NYP-Cornell/Columbia, New York, NY, USA.

PURPOSE: The elderly are the fastest growing portion of the United States population. Plastic surgeons are now more likely to be faced with the need to reconstruct challenging defects in patients in their ninth, tenth, and even their eleventh decades of life. Currently, little to no data exists regarding how to reconstruct or even whether reconstruction should be undertaken for large surface area calvarial defects without remnant periosteum in this "extremely elderly" population. Here we present a case series of patients in their ninth through eleventh decades of life who presented with an avascular, complex scalp defect which was successfully reconstructed using Integra, followed by a split thickness skin graft (STSG).
METHODS: Records were retrospectively reviewed from 2016-2018 and patients were identified who were greater than 80 years old, underwent a complex scalp reconstruction using Integra, followed by a STSG. Four patients were identified who met these criteria.
RESULTS: Four patients with the average age of 93 (86-101) underwent resection of a skin cancer of the scalp (SCC (3), dermal sarcoma (1)) with an average size of 85 square centimeters (40-130) that included the underlying periosteum. All patients had multiple medical co-morbidities, including one with prior brain tumor resection and radiation. All patients underwent a two-stage reconstruction. At the initial stage after tumor extirpation, the wound bed was prepared by burring down the exposed calvarium until there was sufficient punctate bleeding followed by placement of Integra. After an average of 14.5 days, patients underwent placement of a meshed STSG (8/1000th-12/1000th of an inch) over the vascularized Integra. General anesthesia was used for three patients and MAC for one patient. The average surgery times in stage 1 and 2 were 104.5 and 60.25 minutes, respectively. The Integra and STSG took well in every patient with no complications or re-operations required. One patient developed a small area of recurrent SCC for which excisional biopsy was performed and healed completely by secondary intention.

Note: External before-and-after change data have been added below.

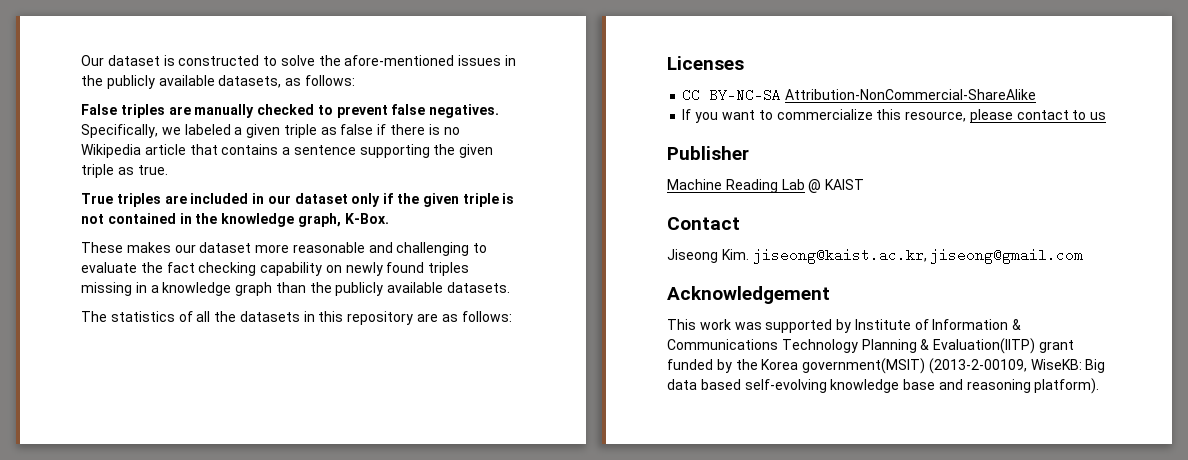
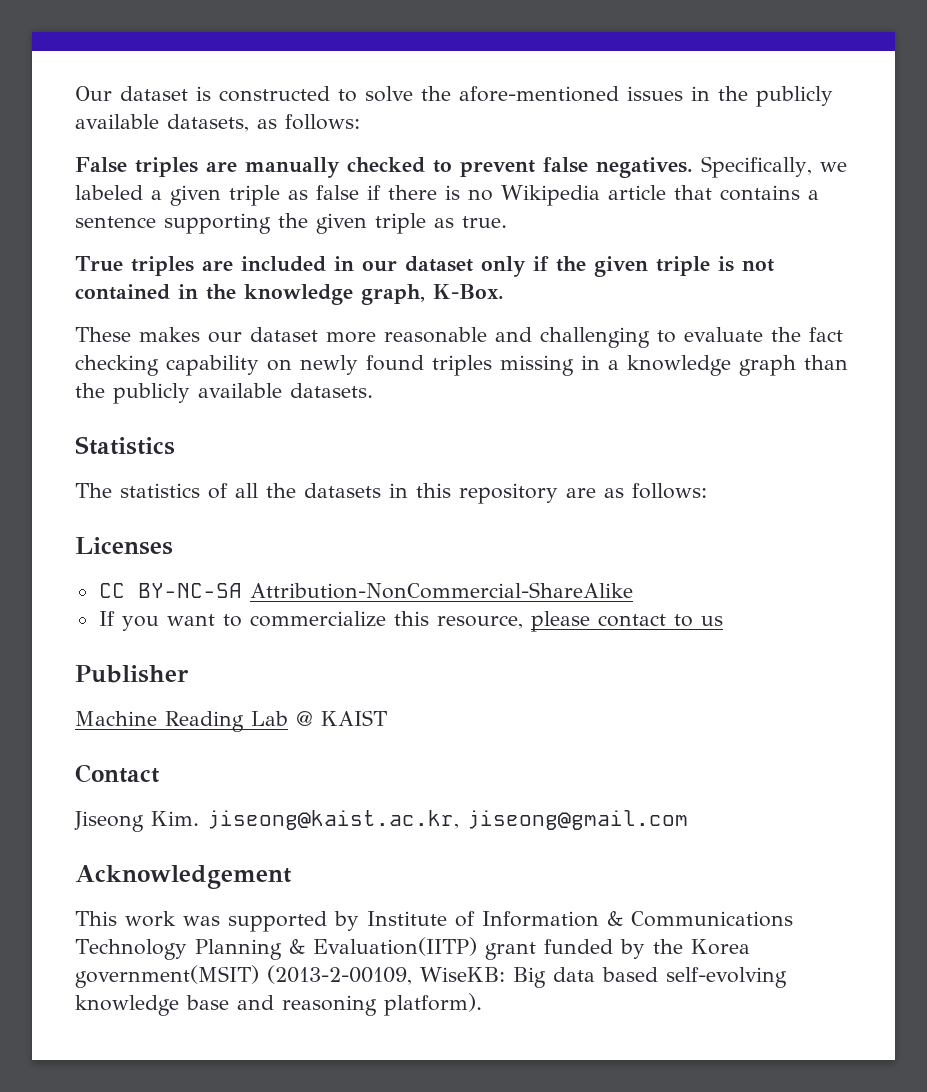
+ Statistics

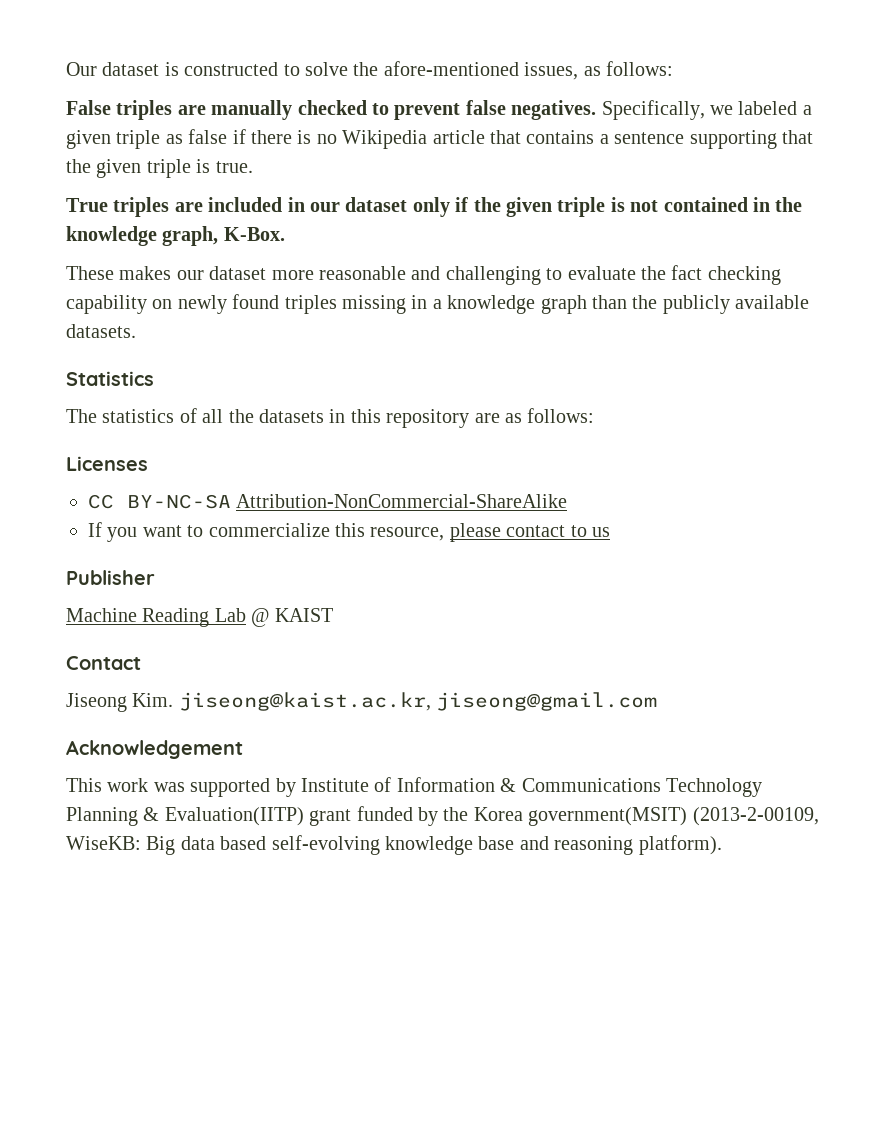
- Our dataset is constructed to solve the afore-mentioned issues in the publicly available datasets, as follows:
+ Our dataset is constructed to solve the afore-mentioned issues, as follows:
- Specifically, we labeled a given triple as false if there is no Wikipedia article that contains a sentence supporting the given triple as true.
+ Specifically, we labeled a given triple as false if there is no Wikipedia article that contains a sentence supporting that the given triple is true.

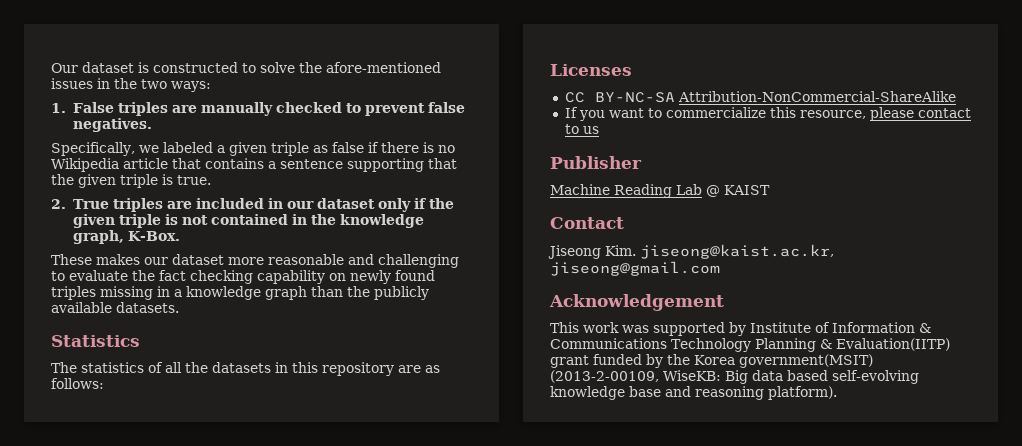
- Our dataset is constructed to solve the afore-mentioned issues, as follows:
- False triples are manually checked to prevent false negatives. Specifically, we labeled a given triple as false if there is no Wikipedia article that contains a sentence supporting that the given triple is true.
+ Our dataset is constructed to solve the afore-mentioned issues in the two ways:
+ 1. False triples are manually checked to prevent false negatives.
+ Specifically, we labeled a given triple as false if there is no Wikipedia article that contains a sentence supporting that the given triple is true.
- True triples are included in our dataset only if the given triple is not contained in the knowledge graph, K-Box.
+ 2. True triples are included in our dataset only if the given triple is not contained in the knowledge graph, K-Box.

CONCLUSION: Full thickness scalp defects that include the periosteum can be challenging to reconstruct, especially in the elderly. This case series demonstrates that "extremely elderly" patients in their ninth through eleventh decade of life with complex, full thickness calvarial defects are good candidates for reconstruction with integra followed by a STSG. Age should not be a contraindication to complex scalp reconstruction using a dermal template, as this case series demonstrates these patients have the ability to re-vascularize the template and allow a STSG to take with minimal to no complications/morbidity, a relatively short operative time, and stable outcome.